Over 800 sick with Hepatitis A; between indifference and approximation

Our Italian food safety friend, Luca Bucchini, provides an update on the ongoing Hepatitis A outbreak linked to frozen fruits.

An edited version is below, and something will probably be lost in translation.

In Italy, since the beginning of 2013 or shortly before, is currently the most significant outbreak associated with food seen in the western world after the German-based sprout outbreak of 2011.

The cases reported to the Italian authorities, and therefore serious enough to warrant medical attention, associated with berries are at frozen-berriesleast over 800, with a significant proportion of hospital admissions.

It is not surprising that during this epidemic the media have dealt with so little, instead devoting space to hypothetical risks, like GMOs, or of pigs brought before the Parliament.

But how is it possible that the epidemic, although slow, has not yet been stopped, and we do not know the origin (the origin is likely that there were crops irrigated with water contaminated with sewage in Eastern Europe, but do not exclude other possibilities).

At the same time, perhaps for the lack of pressure from public opinion, has definitely contributed little transparent action, slow and uncertain of the Italian authorities. Even the initial identification of the outbreak has not occurred in Italy, despite epidemiological signals of concern, but in Germany and the Netherlands, because of the tourists came back sick, in March, from holidays in Trentino.

At present, the clues on the origin of raw materials lead to Poland. From this country, according to the Italian documents, however, are arriving very little information to find a common origin. Community legislation imposes very specific: you should be able to go back to producing farms without difficulty. It is not clear, however, if the Poles have not applied the rules, or simply resisted requests for information Italian.

It was evident that the frozen berries can remain in the freezer for months or years, which are often consumed without cooking and are used without heat treatment capable of killing viruses (boiling), even for ice cream cakes, ice cream and for many other typical products of consumption in summer. The Ministry of Health has not promoted, and does not endorse, any communication; news on the site is difficult to find.
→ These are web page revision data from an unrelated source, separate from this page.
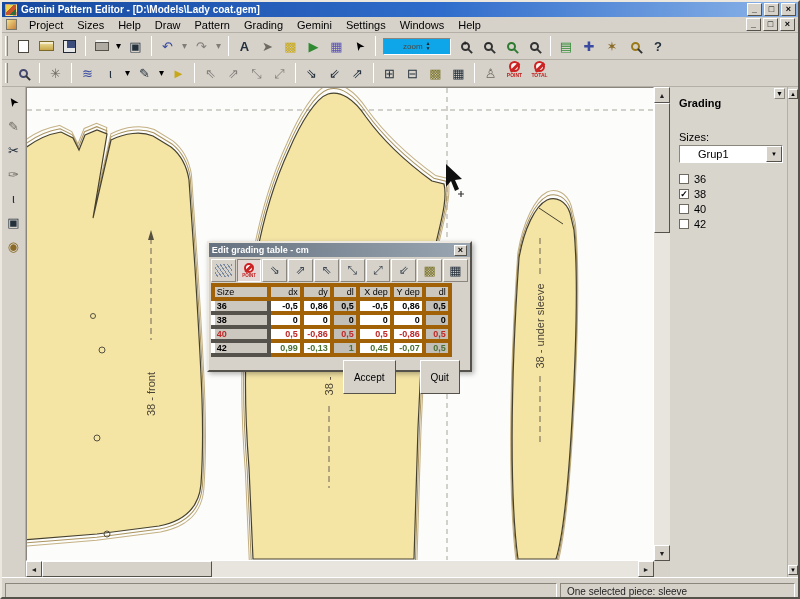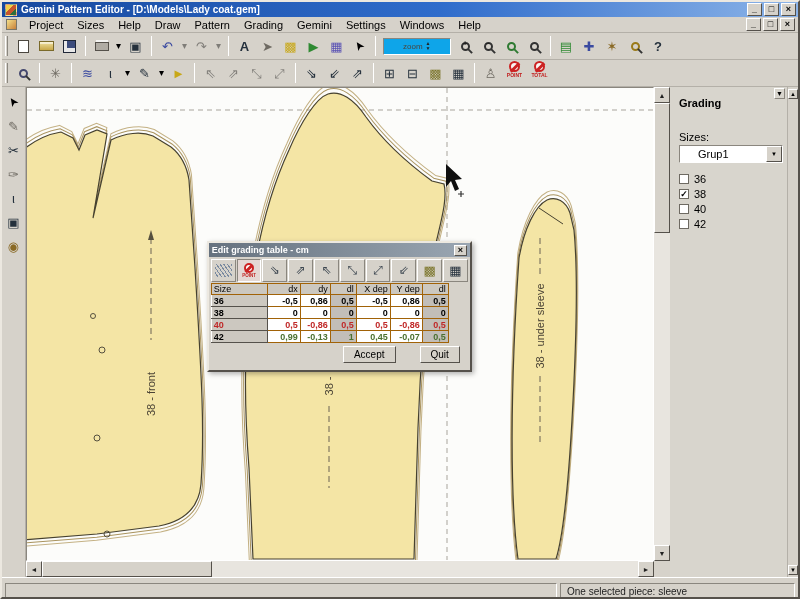--- a/index.html
+++ b/index.html
@@ -105,32 +105,32 @@
     border:1px solid; border-color:#fff #8a867e #8a867e #fff;}
   .dbtn.pressed{border-color:#8a867e #fff #fff #8a867e; background:#e4d8d4;}
   .ic-contour{width:17px; height:13px;
     background:repeating-linear-gradient(55deg,#d6d2ca 0 2px,#7a8aa0 2px 3px);}
   .pro-mini{width:10px; height:10px; border:2px solid #cc2222; border-radius:50%;
     position:relative; background:#fff;}
   .pro-mini::after{content:""; position:absolute; left:-2px; top:2px; width:10px; height:3px;
     background:#cc2222; transform:rotate(-45deg);}
   .pro-mini-label{font-size:4.5px; font-weight:bold; color:#c02020; line-height:5px;}
   .dtable{border-collapse:collapse; margin:0 2px; font-size:9px; table-layout:fixed;}
-  .dtable th,.dtable td{border:1px solid #a16207; height:12px; padding:0 2px; overflow:hidden;}
+  .dtable th,.dtable td{border:4px solid #a16207; height:12px; padding:0 2px; overflow:hidden;}
   .dtable thead th{background:#ccc8c0; font-weight:normal; text-align:right; height:11px;}
   .dtable thead th.size-h{text-align:left;}
   .dtable tbody th{background:#ccc8c0; text-align:left; font-weight:bold;
     border-color:#fff #55514b #55514b #fff;}
   .dtable td{background:#fff; text-align:right; font-weight:bold;}
   .dtable td:nth-child(4),.dtable td:nth-child(7){background:#c2beb8;}
   .dtable tr.r40 th,.dtable tr.r40 td{color:#c02828;}
   .dtable tr.r42 td{color:#4a7030;}
   .dbuttons{display:flex; justify-content:flex-end; align-items:center; gap:24px;
     padding:3px 10px 0 0;}
-  .pushbtn{height:17px; background:#d6d2ca; font-size:10px; padding:0 10px;
+  .pushbtn{height:34px; background:#d6d2ca; font-size:10px; padding:0 10px;
     font-family:"Liberation Sans",sans-serif;
     border:1px solid; border-color:#fff #55514b #55514b #fff;}
   
   .sidepanel{width:132px; background:#d8d5cd; border-left:1px solid #fff; display:flex;}
   .panel-main{flex:1; padding:10px 4px 0 12px; position:relative;}
   .panel-pin{position:absolute; top:1px; right:2px; width:11px; height:11px;
     font-size:7px; line-height:9px; text-align:center; background:#d8d5cd;
     border:1px solid; border-color:#fff #8a867e #8a867e #fff;}
   .panel-title{font-weight:bold; margin-bottom:22px;}
   .panel-sub{font-weight:bold; margin-bottom:78px;}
The scientific data were already clear: the only safe treatment was boiling. But consumers were given mixed messages until September, and even today few know that the official advice is to consume the products only after two minutes of boiling, then without giving any indication as to the tens of thousands of bakeries and ice cream stores. In essence, it is hoped that the problem would pass on its own. Instead, with the berries still in the freezers, the epidemic has diminished in intensity but has not yet passed.

In Italy, the ASL often do not have the aggressiveness needed for epidemiological investigation, and the central coordination is poor. It is based on the analytical findings and, when the problem is of this nature, even from a purely economic point of view it is better to eliminate a suspect lot (not confirmed) more, than letting the problem continue. We are at the point that the most prestigious supermarket chains, industry and the inability of authorities to solve the problem, they said they no longer sell this type of product.
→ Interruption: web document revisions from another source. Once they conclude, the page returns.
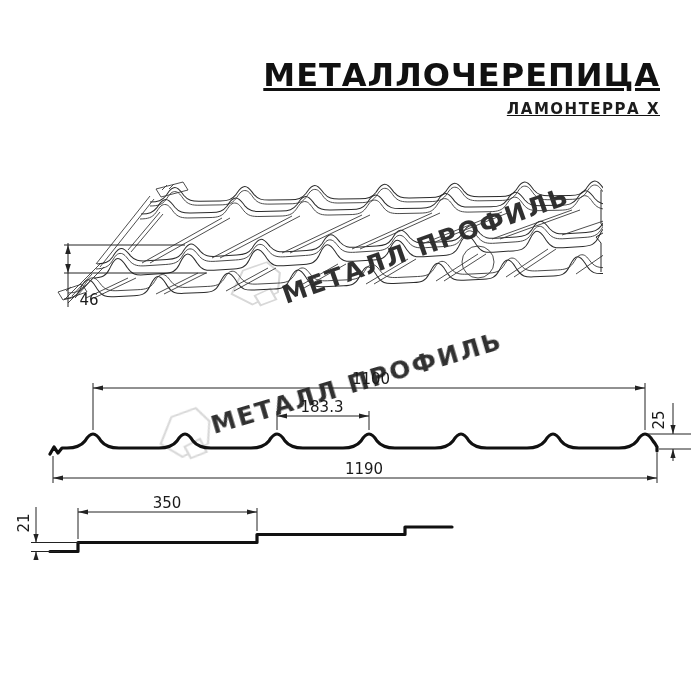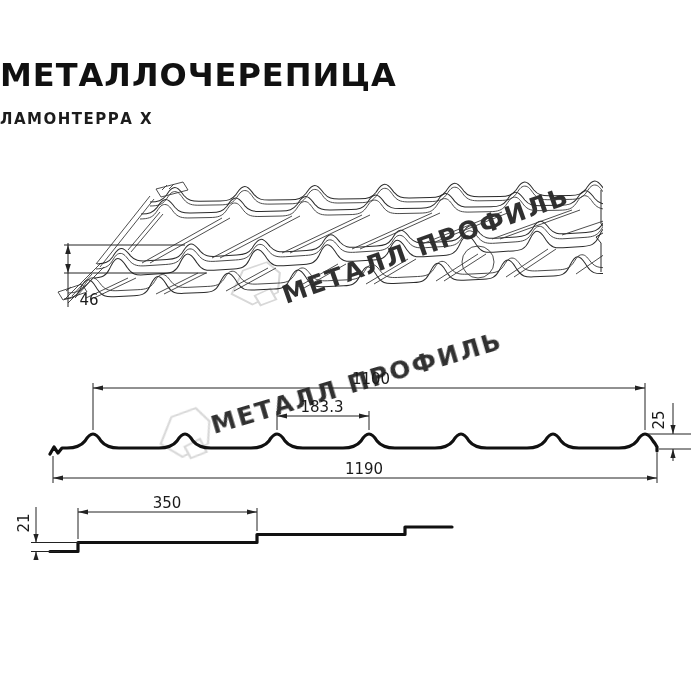--- a/index.html
+++ b/index.html
@@ -1,20 +1,20 @@
 <!DOCTYPE html>
 <html><head>
 <meta charset="utf-8">
 <style>
   html,body{margin:0;padding:0;background:#fff;}
   #page{position:relative;width:700px;height:700px;background:#fff;overflow:hidden;
         font-family:"DejaVu Sans","Liberation Sans",sans-serif;}
-  .hdr{position:absolute;left:0;top:58px;width:660px;text-align:left;color:#111;}
+  .hdr{position:absolute;left:0;top:58px;width:660px;text-align:right;color:#111;text-decoration:underline;}
   .hdr .title{font-size:32px;font-weight:bold;letter-spacing:1px;line-height:34px;}
-  .hdr .subtitle{font-size:15px;font-weight:bold;letter-spacing:1.5px;margin-top:18px;color:#1c1c1c;}
+  .hdr .subtitle{font-size:15px;font-weight:bold;letter-spacing:1.5px;margin-top:8px;color:#1c1c1c;}
   svg{position:absolute;left:0;top:0;}
   svg text{font-family:"DejaVu Sans","Liberation Sans",sans-serif;font-size:15px;fill:#1a1a1a;}
   .thin{stroke:#2b2b2b;stroke-width:1;fill:none;}
   .thin2{stroke:#3a3a3a;stroke-width:0.9;fill:none;}
   .thick{stroke:#111;stroke-width:3.2;fill:none;stroke-linejoin:round;stroke-linecap:round;}
   .dim{stroke:#222;stroke-width:1;fill:none;}
   .arr{fill:#222;stroke:none;}
   .wm-text{font-size:25px;font-weight:bold;letter-spacing:2px;}
   .wm-shape{fill:#ffffff;stroke-width:4;}
 </style>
Unfortunately, this myth of a system far superior, and food consequently always free of problems, has become a mantra repeated uncritically, even by those who should have a professional duty to respect the available data.

Lack of transparency is not conducive to the most efficient firms, and any reliable health authority has not only an obligation to act diligently to avoid unnecessary alarms, but also to worry about the economic interests of specific and general. But this search for balance, entrusted to a third party mediator between producer and buyer, it does not work for consumers, for businesses the most virtuous, and the industry continues to have – in this case – the unsolved problem.